Bundeswehr-Einsatz in der Ukraine?
Während Großbritannien bereits signalisiert hat, Soldaten für eine mögliche Ukraine-Mission bereitzustellen, wird in Deutschland noch diskutiert. Norman Böhm, Bundeswehroffizier, sieht die Bundeswehr prinzipiell in der Lage, sich an einer solchen Mission zu beteiligen. Er warnt jedoch davor, die Situation zu unterschätzen.
"Die Bundeswehr wäre bereit. Die Frage ist natürlich: Mit welchem Mandat und in welchem Szenario gehen wir dorthin? Was soll gemacht werden?"
Er hebt hervor, dass zunächst ein klares Mandat und ein definiertes Einsatzszenario nötig seien. "Erst dann könne beurteilt werden, ob und wie deutsche Soldaten beteiligt werden könnten."

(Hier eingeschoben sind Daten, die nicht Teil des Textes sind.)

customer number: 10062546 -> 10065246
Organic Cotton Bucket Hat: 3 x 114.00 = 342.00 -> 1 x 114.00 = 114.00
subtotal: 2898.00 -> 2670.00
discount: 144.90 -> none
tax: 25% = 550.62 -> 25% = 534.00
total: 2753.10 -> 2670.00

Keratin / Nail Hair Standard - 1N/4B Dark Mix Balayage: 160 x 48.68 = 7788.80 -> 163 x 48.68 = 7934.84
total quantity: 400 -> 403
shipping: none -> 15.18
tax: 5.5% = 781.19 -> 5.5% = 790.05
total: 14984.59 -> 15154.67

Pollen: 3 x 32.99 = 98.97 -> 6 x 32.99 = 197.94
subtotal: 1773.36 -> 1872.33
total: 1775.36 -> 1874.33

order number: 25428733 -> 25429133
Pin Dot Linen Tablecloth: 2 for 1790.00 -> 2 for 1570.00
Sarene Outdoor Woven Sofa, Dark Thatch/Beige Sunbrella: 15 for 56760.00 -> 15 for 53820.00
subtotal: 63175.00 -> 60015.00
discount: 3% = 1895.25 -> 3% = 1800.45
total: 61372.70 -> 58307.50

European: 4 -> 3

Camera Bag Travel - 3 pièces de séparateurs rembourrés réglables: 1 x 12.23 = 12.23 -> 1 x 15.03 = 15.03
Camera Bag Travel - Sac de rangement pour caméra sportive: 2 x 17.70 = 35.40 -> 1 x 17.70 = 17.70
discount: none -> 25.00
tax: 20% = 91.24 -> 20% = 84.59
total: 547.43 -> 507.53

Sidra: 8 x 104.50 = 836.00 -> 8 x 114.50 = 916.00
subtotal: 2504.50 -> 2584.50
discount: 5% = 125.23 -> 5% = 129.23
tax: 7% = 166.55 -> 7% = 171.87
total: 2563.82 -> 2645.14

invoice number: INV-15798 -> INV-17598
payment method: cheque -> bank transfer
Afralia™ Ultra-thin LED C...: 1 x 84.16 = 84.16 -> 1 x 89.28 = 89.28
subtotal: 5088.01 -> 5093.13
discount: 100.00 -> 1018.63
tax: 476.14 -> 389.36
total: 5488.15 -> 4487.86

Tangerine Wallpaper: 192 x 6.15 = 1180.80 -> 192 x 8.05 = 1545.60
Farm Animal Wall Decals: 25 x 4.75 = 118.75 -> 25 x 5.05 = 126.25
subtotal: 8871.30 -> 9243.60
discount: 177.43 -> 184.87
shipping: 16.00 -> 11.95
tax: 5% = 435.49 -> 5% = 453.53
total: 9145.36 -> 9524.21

Böhm erklärt, dass bisher kaum jemand in der Truppe über dieses Szenario gesprochen habe. Auch auf politischer Ebene werde darüber noch zu wenig diskutiert. Er sei erstaunt, dass dieses Thema nicht längst ausführlich behandelt werde.
Seiner Meinung nach müsse sich die Politik frühzeitig auf mögliche Einsätze vorbereiten, sonst werde man in Zukunft wieder überrascht. Er fordert, dass Verteidigung in der Prioritätenliste weiter oben bleibt.
"Ich würde das Geld lieber woanders investieren, aber aktuell haben wir sicherheitspolitisch keine andere Wahl."
Böhm erklärt, dass die finanziellen Mittel zwar auch für andere politische Bereiche dringend benötigt würden, aber die aktuelle Sicherheitslage keine Alternative lasse. Deutschland und Europa müssten langfristig Sicherheit gewährleisten, was nur durch entschlossene Investitionen möglich sei.